The Sphere Per-A trial is a multicenter, randomized clinical trial designed to evaluate the efficacy of the Affera mapping and Sphere-9 catheter system in treating persistent atrial fibrillation.
The experimental group was treated with Medtronic Sphere-9+Affera catheter, while the control group was treated with Johnson & Johnson Thermocoll SmartTouchSF+Carto 3 catheter.In this trial, participants were randomized in a 1:1 ratio, with a total of 420 patients recruited across 23 centers in the United States, the Czech Republic, and Israel.

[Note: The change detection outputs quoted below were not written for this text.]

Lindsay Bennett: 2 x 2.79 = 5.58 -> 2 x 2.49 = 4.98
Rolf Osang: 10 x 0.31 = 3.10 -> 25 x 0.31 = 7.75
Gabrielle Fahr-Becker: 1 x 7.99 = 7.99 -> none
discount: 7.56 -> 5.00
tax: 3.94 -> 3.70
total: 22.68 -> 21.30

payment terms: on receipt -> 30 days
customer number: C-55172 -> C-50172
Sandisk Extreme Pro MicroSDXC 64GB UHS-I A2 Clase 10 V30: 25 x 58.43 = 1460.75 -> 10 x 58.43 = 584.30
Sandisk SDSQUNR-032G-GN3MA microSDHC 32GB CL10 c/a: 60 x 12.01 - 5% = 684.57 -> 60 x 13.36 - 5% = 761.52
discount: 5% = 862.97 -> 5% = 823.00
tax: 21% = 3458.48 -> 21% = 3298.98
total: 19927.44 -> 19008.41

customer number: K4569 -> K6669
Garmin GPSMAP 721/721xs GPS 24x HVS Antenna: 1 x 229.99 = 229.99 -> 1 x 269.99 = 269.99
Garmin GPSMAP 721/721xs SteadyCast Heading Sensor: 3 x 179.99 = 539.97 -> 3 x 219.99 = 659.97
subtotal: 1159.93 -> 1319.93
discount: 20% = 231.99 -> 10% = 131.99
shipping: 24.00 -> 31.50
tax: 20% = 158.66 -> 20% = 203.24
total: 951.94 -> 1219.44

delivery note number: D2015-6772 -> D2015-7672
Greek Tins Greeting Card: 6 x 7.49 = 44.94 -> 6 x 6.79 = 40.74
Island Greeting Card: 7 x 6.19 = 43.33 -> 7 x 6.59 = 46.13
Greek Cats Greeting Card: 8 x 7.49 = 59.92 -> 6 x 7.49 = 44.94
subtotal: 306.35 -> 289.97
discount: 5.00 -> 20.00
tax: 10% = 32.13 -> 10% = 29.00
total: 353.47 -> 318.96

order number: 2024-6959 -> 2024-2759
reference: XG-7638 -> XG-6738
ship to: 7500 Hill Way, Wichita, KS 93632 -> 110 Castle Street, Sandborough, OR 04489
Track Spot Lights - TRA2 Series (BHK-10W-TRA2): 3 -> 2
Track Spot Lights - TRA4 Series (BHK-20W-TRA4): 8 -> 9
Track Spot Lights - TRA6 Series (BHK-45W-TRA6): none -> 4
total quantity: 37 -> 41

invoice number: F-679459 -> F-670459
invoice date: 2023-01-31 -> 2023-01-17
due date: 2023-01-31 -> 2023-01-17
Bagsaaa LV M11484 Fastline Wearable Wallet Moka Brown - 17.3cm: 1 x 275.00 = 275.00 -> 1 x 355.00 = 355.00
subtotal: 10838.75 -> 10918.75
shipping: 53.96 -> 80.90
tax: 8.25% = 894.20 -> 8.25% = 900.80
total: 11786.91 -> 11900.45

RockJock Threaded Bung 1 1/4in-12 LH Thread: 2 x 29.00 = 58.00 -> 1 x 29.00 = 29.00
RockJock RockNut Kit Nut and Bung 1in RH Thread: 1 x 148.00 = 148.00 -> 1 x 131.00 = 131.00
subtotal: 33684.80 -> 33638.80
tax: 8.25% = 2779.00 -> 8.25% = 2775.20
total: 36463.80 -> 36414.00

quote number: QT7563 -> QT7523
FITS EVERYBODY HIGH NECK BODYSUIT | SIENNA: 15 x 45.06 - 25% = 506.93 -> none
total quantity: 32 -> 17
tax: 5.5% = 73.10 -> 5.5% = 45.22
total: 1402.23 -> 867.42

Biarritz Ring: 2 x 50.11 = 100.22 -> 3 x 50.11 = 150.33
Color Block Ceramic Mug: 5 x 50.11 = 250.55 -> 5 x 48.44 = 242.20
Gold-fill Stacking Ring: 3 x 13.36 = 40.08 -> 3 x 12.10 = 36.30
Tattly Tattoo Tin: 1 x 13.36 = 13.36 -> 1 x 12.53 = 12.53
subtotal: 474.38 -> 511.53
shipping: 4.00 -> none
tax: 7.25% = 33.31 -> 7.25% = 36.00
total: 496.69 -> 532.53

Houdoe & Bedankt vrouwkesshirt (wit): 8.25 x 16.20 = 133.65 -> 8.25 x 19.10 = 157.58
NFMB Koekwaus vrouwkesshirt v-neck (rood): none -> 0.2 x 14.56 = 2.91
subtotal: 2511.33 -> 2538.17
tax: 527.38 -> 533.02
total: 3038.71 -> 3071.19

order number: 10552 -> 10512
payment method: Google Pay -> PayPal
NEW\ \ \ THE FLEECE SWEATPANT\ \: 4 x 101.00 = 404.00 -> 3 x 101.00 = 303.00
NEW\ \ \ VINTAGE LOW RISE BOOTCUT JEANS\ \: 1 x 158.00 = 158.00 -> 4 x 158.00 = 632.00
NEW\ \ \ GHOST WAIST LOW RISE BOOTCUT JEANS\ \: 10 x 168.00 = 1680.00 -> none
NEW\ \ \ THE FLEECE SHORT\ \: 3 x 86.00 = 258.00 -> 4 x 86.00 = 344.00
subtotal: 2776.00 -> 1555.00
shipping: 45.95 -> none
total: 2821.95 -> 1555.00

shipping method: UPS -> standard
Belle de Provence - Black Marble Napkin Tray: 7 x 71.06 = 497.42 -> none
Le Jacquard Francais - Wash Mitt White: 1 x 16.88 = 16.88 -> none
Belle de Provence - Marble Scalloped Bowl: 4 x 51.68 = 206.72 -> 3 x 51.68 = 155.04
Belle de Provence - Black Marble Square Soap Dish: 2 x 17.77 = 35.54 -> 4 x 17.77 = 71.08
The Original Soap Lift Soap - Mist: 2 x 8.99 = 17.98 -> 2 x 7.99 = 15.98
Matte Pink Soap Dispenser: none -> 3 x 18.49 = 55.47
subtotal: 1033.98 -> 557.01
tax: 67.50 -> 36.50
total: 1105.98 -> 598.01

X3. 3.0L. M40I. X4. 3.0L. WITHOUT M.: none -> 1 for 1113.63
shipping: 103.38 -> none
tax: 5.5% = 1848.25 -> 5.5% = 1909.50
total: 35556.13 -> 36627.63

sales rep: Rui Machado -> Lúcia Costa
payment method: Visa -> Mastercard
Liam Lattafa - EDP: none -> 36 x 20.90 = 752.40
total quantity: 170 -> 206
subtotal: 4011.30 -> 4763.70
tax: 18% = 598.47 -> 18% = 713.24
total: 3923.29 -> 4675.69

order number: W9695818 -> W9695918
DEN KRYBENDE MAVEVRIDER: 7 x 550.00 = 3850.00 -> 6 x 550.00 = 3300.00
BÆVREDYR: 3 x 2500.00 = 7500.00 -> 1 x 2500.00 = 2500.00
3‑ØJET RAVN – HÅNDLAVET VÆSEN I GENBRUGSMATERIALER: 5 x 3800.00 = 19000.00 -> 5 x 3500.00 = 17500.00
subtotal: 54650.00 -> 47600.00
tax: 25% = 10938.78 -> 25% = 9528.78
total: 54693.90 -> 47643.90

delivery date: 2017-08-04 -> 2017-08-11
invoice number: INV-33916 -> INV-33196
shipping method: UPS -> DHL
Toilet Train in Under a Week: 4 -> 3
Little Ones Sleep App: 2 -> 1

What does this head-to-head clinical study mean? This requires a discussion of the market positions of the two products involved.
First, the Medtronic Sphere-9 Dual-Energy Ablation Catheter + Affera 3D Mapping System are bothMedtronic acquired Affera for $925 million in early 2022.Affera Prism-1 Cardiac Mapping and Navigation Platform, when used in conjunction with the Sphere-9 catheter, enables electrophysiologists (EP) to rapidly create detailed electroanatomical maps for diagnosing arrhythmias and delivering cardiac ablation therapy.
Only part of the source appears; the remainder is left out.